Kennedy, in short, was a master at sending signals that he cared about the crises that others were facing. (As Isaiah Berlin once put it, Kennedy was adept at listening to others with “extreme intentness.”) When it comes to Obama, Germans have little feeling he knows or cares about their problems at all. His top Europe policy is a trans-Atlantic free trade agreement, but can anyone claim to know what he really thinks about the future of the fragile European Union (a fellow winner of the Nobel Peace Prize, it bears pointing out)? In that way, the aloofness that is allegedly holding back his domestic agenda may be deteriorating his efforts at public diplomacy. The cover of last week's Der Spiegel, depicting Obama alongside a portrait of Kennedy, spoke volumes: It bore the simple headline “The Lost Friend.”

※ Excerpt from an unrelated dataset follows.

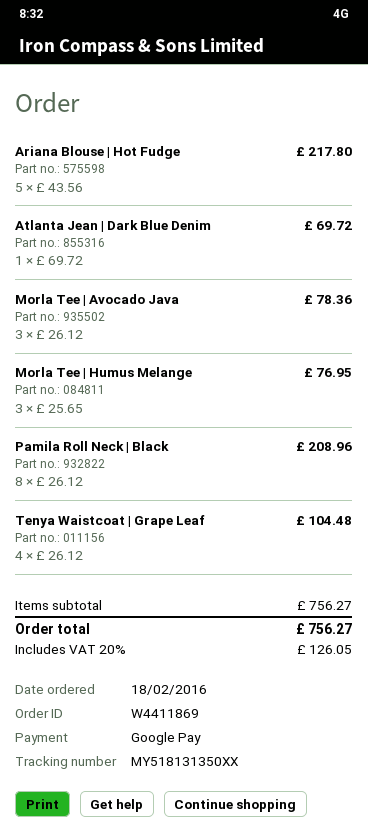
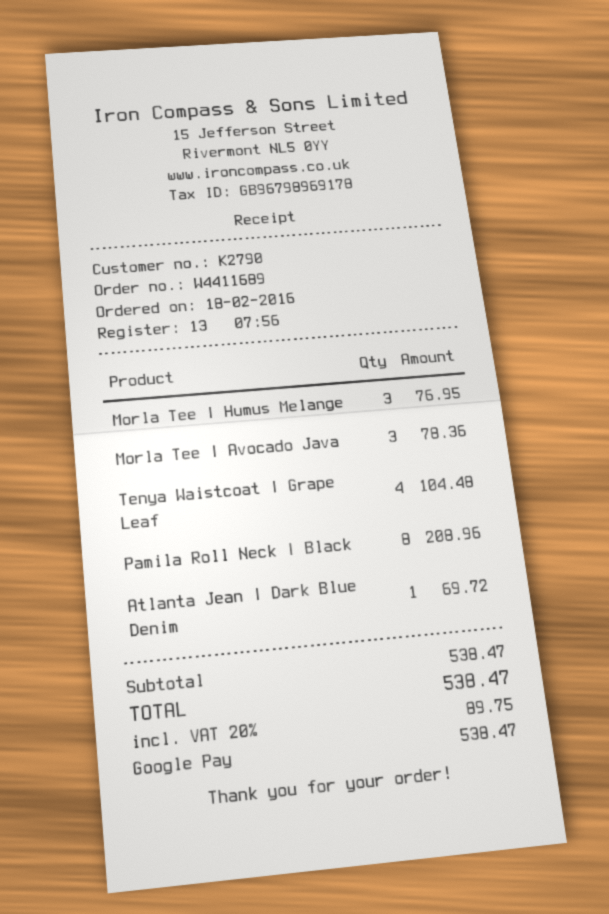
order number: W4411869 -> W4411689
Ariana Blouse | Hot Fudge: 5 for 217.80 -> none
subtotal: 756.27 -> 538.47
tax: 20% = 126.05 -> 20% = 89.75
total: 756.27 -> 538.47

On the other hand, it would also be somewhat ridiculous for Obama to make any grand gestures on Wednesday. The ties between Europe and the U.S. are no longer about existential security arrangements or clashes of ideology. If talks between Merkel and Obama revolve around the use of chlorine as a poultry disinfectant and France’s relationship to Hollywood, maybe that’s just what a mature assessment of the relationship demands. If Germans don’t name any streets or public squares after Obama, so be it. 

None of that means that public diplomacy is obsolete in our age—it’s just a question of where the president should be wielding his charisma. Last week’s carefully planned California summit between Obama and Chinese President Xi Jinping gives a pretty good hint of whom the White House has in mind. And this is where Kennedy’s example should prove inspiring to Obama. If he really wants an impressive legacy, maybe he should try convincing the Chinese public that he is a Beijinger.